Poesie des zwölften und dreizehnten Jahrhunderts, welche von unseren heutigen Gelehrten so verdienstlich angebaut wird, - zeigt sie uns doch auch, zwar Französische, provenzalische Damen, Nachahmerinnen der Troubadours, nur keine einzige Deutsche Frau, die sich in die Reihe der Deutschen Sänger jener Zeit gewagt hätte. Einem Volke vor andern ist das Gefühl fräulicher Sitte zu Teil geworden; müssen wir annehmen, es habe sich unter uns geschwächt? Die Formen wechseln, der Grund, auf dem sie ruhen, dauert fort. Die Form hat gewechselt, aber noch heute, wie vor fünfzig Jahren, ergreift uns die Wahrheit der Aufsätze des trefflichen Mösers, überschrieben: die gute selige Frau und die allerliebste Braut, welche im ersten Bande seiner Patriotischen Phantasien zu lesen stehen.

Rez. hat sich erschreckt vor der bedeutenden Zahl unglücklicher, gestörter und geschiedener Ehen, welche die vorliegenden Lebensgeschichten deutscher Dichterinnen ergeben: hier spielt kein Zufall; die Frau, welche einmal aus dem Kreise natürlicher Bestimmung weicht, gerät mit sich selbst in Zwiespalt, sie kann nicht mehr leisten und ertragen, was ihr gebührt. Ein Zeichen tüchtiger Dichter ist unter andern, daß sich ihre Weiber von dem Mit- und Nachdichten neben ihnen frei halten.

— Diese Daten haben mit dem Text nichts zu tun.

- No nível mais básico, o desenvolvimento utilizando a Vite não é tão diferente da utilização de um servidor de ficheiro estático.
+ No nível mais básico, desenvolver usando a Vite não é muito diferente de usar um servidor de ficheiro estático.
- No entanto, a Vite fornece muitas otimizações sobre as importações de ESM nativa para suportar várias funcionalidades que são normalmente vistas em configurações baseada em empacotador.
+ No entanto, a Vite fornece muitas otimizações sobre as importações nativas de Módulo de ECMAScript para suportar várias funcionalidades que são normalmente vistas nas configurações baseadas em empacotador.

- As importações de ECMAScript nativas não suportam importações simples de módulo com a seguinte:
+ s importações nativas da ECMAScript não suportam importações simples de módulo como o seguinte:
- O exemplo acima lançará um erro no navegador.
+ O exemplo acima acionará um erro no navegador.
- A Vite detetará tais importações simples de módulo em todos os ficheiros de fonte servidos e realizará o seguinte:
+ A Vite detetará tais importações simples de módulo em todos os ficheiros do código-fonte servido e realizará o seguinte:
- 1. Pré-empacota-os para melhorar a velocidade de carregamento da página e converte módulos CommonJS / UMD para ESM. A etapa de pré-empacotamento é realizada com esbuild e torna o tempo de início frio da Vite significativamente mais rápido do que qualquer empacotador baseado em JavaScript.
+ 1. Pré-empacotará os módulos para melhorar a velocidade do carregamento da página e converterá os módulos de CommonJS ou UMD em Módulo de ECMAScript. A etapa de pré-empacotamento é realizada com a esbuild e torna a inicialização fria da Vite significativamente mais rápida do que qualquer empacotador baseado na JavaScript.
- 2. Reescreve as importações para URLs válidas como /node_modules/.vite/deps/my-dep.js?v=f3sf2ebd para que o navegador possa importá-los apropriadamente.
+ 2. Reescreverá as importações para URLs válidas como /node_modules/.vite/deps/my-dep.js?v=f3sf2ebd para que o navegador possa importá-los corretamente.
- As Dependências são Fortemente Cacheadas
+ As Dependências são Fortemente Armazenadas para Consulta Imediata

Ob Herausgeber von Büchern, wie das gegenwärtige, nicht auch gewissenhaft erwägen sollten, daß sie die Dichterei anfachen, und indem sie den Schleier der Anonymität lüften, manches gute Mädchen, dessen Verse unvorsichtige Verwandten oder Freunde zum Druck befördert haben, zu neuen eitelen Versuchen reizen?

Überdies tragen sie Neues und Unnützes zu dem Schwall und Wust von literarischen, biographischen Angaben, welche seit Meusel und seinen, beleibten oder schmächtigen, Nachfolgern die Deutsche Literaturgeschichte so langweilig, fast ungenießbar machen. Vielleicht liegt die Zeit nicht mehr fern, wo ein gesunderer Sinn der Kritik und historischen Forschung endlich solchen Aufhäufungen steuert. Für dunkle, frühe Perioden ist die Jagd nach Namen, Jahrszahlen, Titeln und allen kleinlichen Umständen am rechten Ort und hat einen Sinn; sie dienen das Bild der Vergangenheit zu heften und zu fassen. Heutigestages, wo die Leichtigkeit, jedes beschriebene Blatt im Druck zu verbreiten, Heere mittelmäßiger und schlechter Bücher zeugt, die auf das Wesen unserer Literatur nicht den mindesten Einfluß haben, die je eher je besser vergessen werden dürfen, sollen wir bloß das Wahrhaft Große ins Auge nehmen. Die Nachwelt kann auch nichts anderes aus unserer Zeit gebrauchen. Und dieses Große sondert sich jetzt von dem Gemeinen gleichsam von selbst, die Literatur wird immer individueller, während in früheren Jahrhunderten Gutes und Schlechtes ungetrennter gewesen zu sein scheinen und auch darum ihre Betrachtung schärfer ins Einzelne gehen muß.